** Opening Material for the task block **

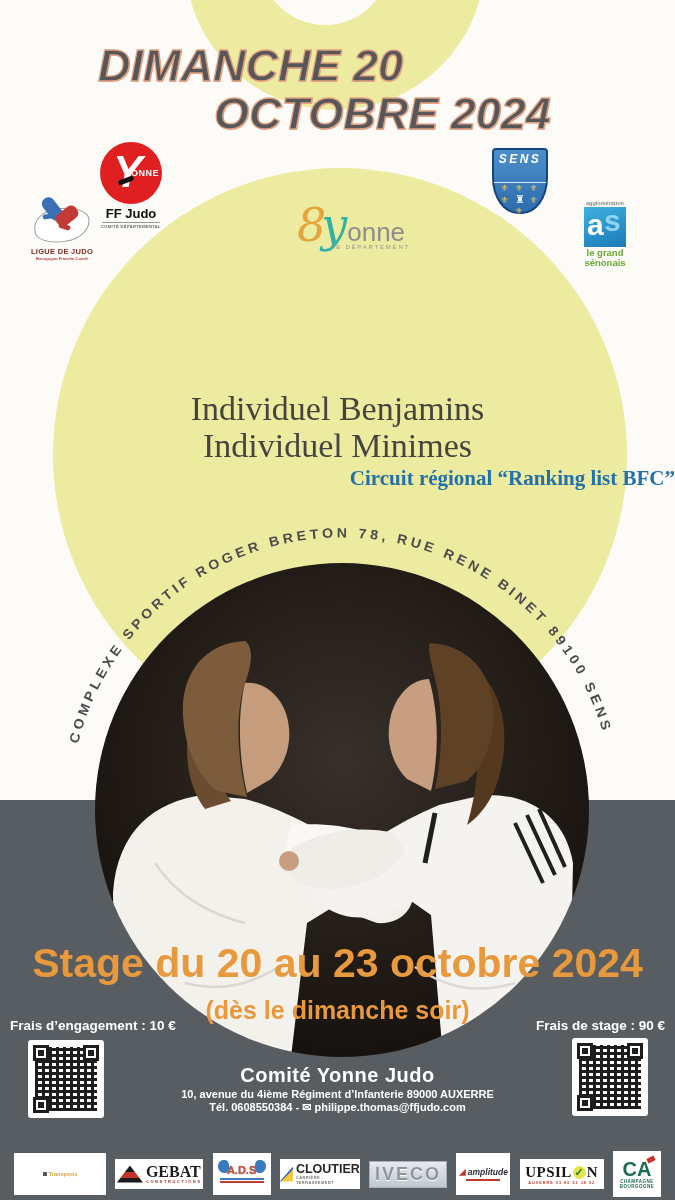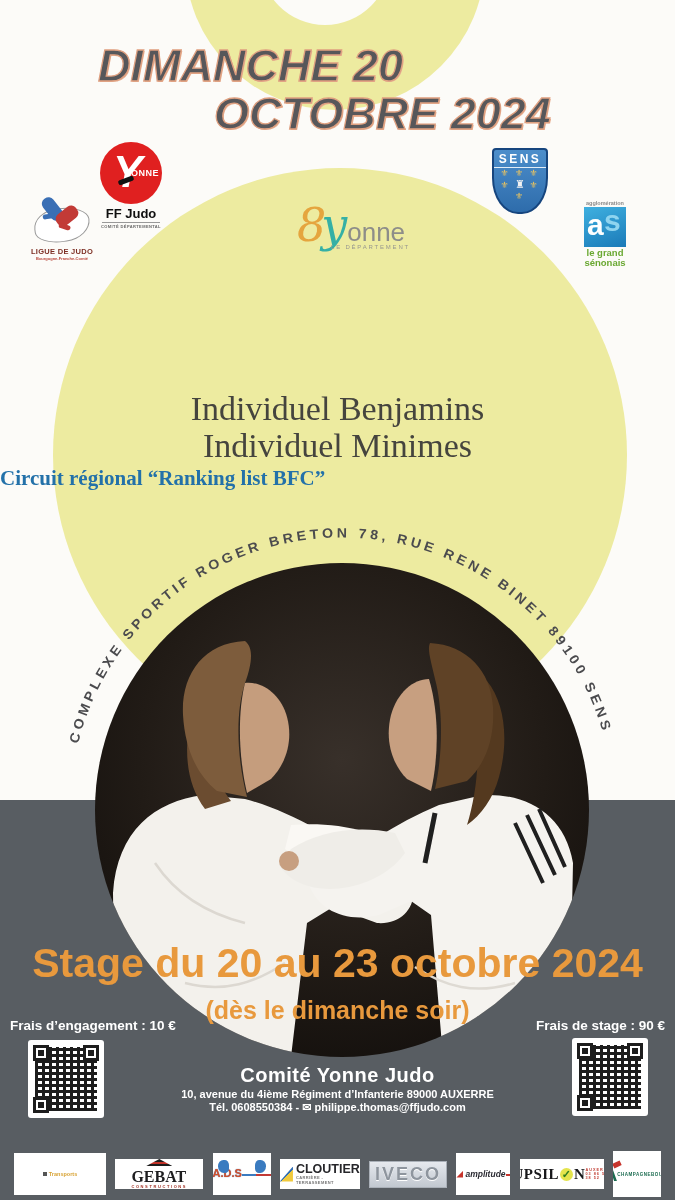--- a/index.html
+++ b/index.html
@@ -64,41 +64,41 @@
   .dept89 .onne{font-size:26px;color:#8d8d89;letter-spacing:0;}
   .dept89 .sub{font-size:6px;color:#98988f;letter-spacing:1.8px;text-align:right;
             margin-top:-4px;padding-right:6px;}
 
   
   .sens{position:absolute;left:492px;top:148px;width:56px;height:66px;
             background:linear-gradient(#4c8ecb,#2e6cab);
             border:2px solid #16457e;box-sizing:border-box;
             border-radius:4px 4px 26px 26px/4px 4px 36px 36px;text-align:center;}
   .sens .name{font-weight:900;font-size:12px;letter-spacing:2.5px;color:#fff;
-            border-bottom:1px solid rgba(255,255,255,.85);padding:2px 0 1px;}
+            border-bottom:1px solid rgba(255,255,255,.85);padding:2px 0 16px;font-style:italic;}
   .sens .row{font-size:9px;line-height:11px;color:#ecc45e;letter-spacing:2px;}
   .sens .tower{color:#f2f2f2;font-size:11px;letter-spacing:0;}
 
   
   .agglo{position:absolute;left:573px;top:200px;width:64px;text-align:center;}
   .agglo .top{font-size:5.5px;color:#8a8a8a;font-weight:700;}
   .agglo .sq{position:relative;width:42px;height:40px;margin:1px auto;overflow:hidden;
             background:linear-gradient(160deg,#3fb0e0,#1b7ab8);}
   .agglo .a{position:absolute;left:3px;top:1px;font-size:30px;font-weight:900;color:#fff;}
   .agglo .s{position:absolute;left:20px;top:-3px;font-size:30px;font-weight:900;color:#8fd4ef;}
   .agglo .l1,.agglo .l2{font-size:9.5px;font-weight:700;color:#6aa832;line-height:9.5px;}
 
   
   .main-title{position:absolute;top:303px;left:0;width:100%;text-align:center;
             font-style:italic;font-weight:900;font-size:64px;color:#2371a9;
             letter-spacing:-1px;white-space:nowrap;}
   .sub1,.sub2{position:absolute;left:0;width:100%;text-align:center;
             font-family:"Liberation Serif",serif;font-size:34px;color:#45443e;}
   .sub1{top:390px;} .sub2{top:427px;}
-  .sub3{position:absolute;top:466px;left:0;width:100%;text-align:left;
+  .sub3{position:absolute;top:466px;left:0;width:100%;text-align:right;
             font-family:"Liberation Serif",serif;font-weight:700;font-size:21px;color:#2371a9;}
 
   
   .band{position:absolute;left:0;top:800px;width:675px;height:400px;background:#585d62;}
 
   
   .photo{position:absolute;left:95px;top:563px;width:494px;height:494px;}
 
   
   .arc-svg{position:absolute;left:0;top:0;width:675px;height:1200px;pointer-events:none;}
@@ -127,26 +127,26 @@
   .contact{position:absolute;top:1064px;left:0;width:100%;text-align:center;color:#fff;}
   .contact .name{font-weight:900;font-size:20px;letter-spacing:.5px;}
   .contact .addr{font-weight:700;font-size:11px;margin-top:1px;}
   .contact .tel{font-weight:700;font-size:11px;margin-top:1px;}
 
   
   .sponsors{position:absolute;left:0;top:1148px;width:675px;height:52px;
             display:flex;align-items:center;justify-content:space-between;
             padding:0 14px;box-sizing:border-box;}
   .sp{background:#fff;display:flex;align-items:center;justify-content:center;
-      overflow:hidden;}
+      flex-direction:column;overflow:hidden;}
   .sp-transports{width:92px;height:42px;}
   .sp-transports .t{font-size:5.5px;font-weight:700;color:#d8a437;}
   .sp-transports .t:before{content:"";display:inline-block;width:4px;height:4px;
       background:#555;margin-right:2px;}
-  .sp-gebat{width:88px;height:30px;flex-direction:column;gap:3px;}
+  .sp-gebat{width:88px;height:30px;flex-direction:row;gap:3px;}
   .sp-gebat .pyr{width:26px;height:17px;
       clip-path:polygon(50% 0,100% 100%,0 100%);
       background:linear-gradient(#1c1c1c 0 38%,#c23228 38% 68%,#1c1c1c 68%);}
   .sp-gebat .name{font-family:"Liberation Serif",serif;font-weight:900;font-size:16px;
       color:#1d1d1f;line-height:15px;}
   .sp-gebat .sub{font-size:4px;letter-spacing:1.6px;color:#a33327;font-weight:700;}
   .sp-ads{width:58px;height:42px;position:relative;}
   .sp-ads .lion{position:absolute;top:7px;width:11px;height:13px;background:#3a7bc0;
       border-radius:55% 45% 40% 60%;}
   .sp-ads .lion.l{left:5px;} .sp-ads .lion.r{right:5px;transform:scaleX(-1);}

** Closing Material for the task block **

# What to work on
Repeat each line of the records exactly. Do not include the pictures.

# Result for this task
--- a/index.html
+++ b/index.html
@@ -64,41 +64,41 @@
   .dept89 .onne{font-size:26px;color:#8d8d89;letter-spacing:0;}
   .dept89 .sub{font-size:6px;color:#98988f;letter-spacing:1.8px;text-align:right;
             margin-top:-4px;padding-right:6px;}
 
   
   .sens{position:absolute;left:492px;top:148px;width:56px;height:66px;
             background:linear-gradient(#4c8ecb,#2e6cab);
             border:2px solid #16457e;box-sizing:border-box;
             border-radius:4px 4px 26px 26px/4px 4px 36px 36px;text-align:center;}
   .sens .name{font-weight:900;font-size:12px;letter-spacing:2.5px;color:#fff;
-            border-bottom:1px solid rgba(255,255,255,.85);padding:2px 0 1px;}
+            border-bottom:1px solid rgba(255,255,255,.85);padding:2px 0 16px;font-style:italic;}
   .sens .row{font-size:9px;line-height:11px;color:#ecc45e;letter-spacing:2px;}
   .sens .tower{color:#f2f2f2;font-size:11px;letter-spacing:0;}
 
   
   .agglo{position:absolute;left:573px;top:200px;width:64px;text-align:center;}
   .agglo .top{font-size:5.5px;color:#8a8a8a;font-weight:700;}
   .agglo .sq{position:relative;width:42px;height:40px;margin:1px auto;overflow:hidden;
             background:linear-gradient(160deg,#3fb0e0,#1b7ab8);}
   .agglo .a{position:absolute;left:3px;top:1px;font-size:30px;font-weight:900;color:#fff;}
   .agglo .s{position:absolute;left:20px;top:-3px;font-size:30px;font-weight:900;color:#8fd4ef;}
   .agglo .l1,.agglo .l2{font-size:9.5px;font-weight:700;color:#6aa832;line-height:9.5px;}
 
   
   .main-title{position:absolute;top:303px;left:0;width:100%;text-align:center;
             font-style:italic;font-weight:900;font-size:64px;color:#2371a9;
             letter-spacing:-1px;white-space:nowrap;}
   .sub1,.sub2{position:absolute;left:0;width:100%;text-align:center;
             font-family:"Liberation Serif",serif;font-size:34px;color:#45443e;}
   .sub1{top:390px;} .sub2{top:427px;}
-  .sub3{position:absolute;top:466px;left:0;width:100%;text-align:left;
+  .sub3{position:absolute;top:466px;left:0;width:100%;text-align:right;
             font-family:"Liberation Serif",serif;font-weight:700;font-size:21px;color:#2371a9;}
 
   
   .band{position:absolute;left:0;top:800px;width:675px;height:400px;background:#585d62;}
 
   
   .photo{position:absolute;left:95px;top:563px;width:494px;height:494px;}
 
   
   .arc-svg{position:absolute;left:0;top:0;width:675px;height:1200px;pointer-events:none;}
@@ -127,26 +127,26 @@
   .contact{position:absolute;top:1064px;left:0;width:100%;text-align:center;color:#fff;}
   .contact .name{font-weight:900;font-size:20px;letter-spacing:.5px;}
   .contact .addr{font-weight:700;font-size:11px;margin-top:1px;}
   .contact .tel{font-weight:700;font-size:11px;margin-top:1px;}
 
   
   .sponsors{position:absolute;left:0;top:1148px;width:675px;height:52px;
             display:flex;align-items:center;justify-content:space-between;
             padding:0 14px;box-sizing:border-box;}
   .sp{background:#fff;display:flex;align-items:center;justify-content:center;
-      overflow:hidden;}
+      flex-direction:column;overflow:hidden;}
   .sp-transports{width:92px;height:42px;}
   .sp-transports .t{font-size:5.5px;font-weight:700;color:#d8a437;}
   .sp-transports .t:before{content:"";display:inline-block;width:4px;height:4px;
       background:#555;margin-right:2px;}
-  .sp-gebat{width:88px;height:30px;flex-direction:column;gap:3px;}
+  .sp-gebat{width:88px;height:30px;flex-direction:row;gap:3px;}
   .sp-gebat .pyr{width:26px;height:17px;
       clip-path:polygon(50% 0,100% 100%,0 100%);
       background:linear-gradient(#1c1c1c 0 38%,#c23228 38% 68%,#1c1c1c 68%);}
   .sp-gebat .name{font-family:"Liberation Serif",serif;font-weight:900;font-size:16px;
       color:#1d1d1f;line-height:15px;}
   .sp-gebat .sub{font-size:4px;letter-spacing:1.6px;color:#a33327;font-weight:700;}
   .sp-ads{width:58px;height:42px;position:relative;}
   .sp-ads .lion{position:absolute;top:7px;width:11px;height:13px;background:#3a7bc0;
       border-radius:55% 45% 40% 60%;}
   .sp-ads .lion.l{left:5px;} .sp-ads .lion.r{right:5px;transform:scaleX(-1);}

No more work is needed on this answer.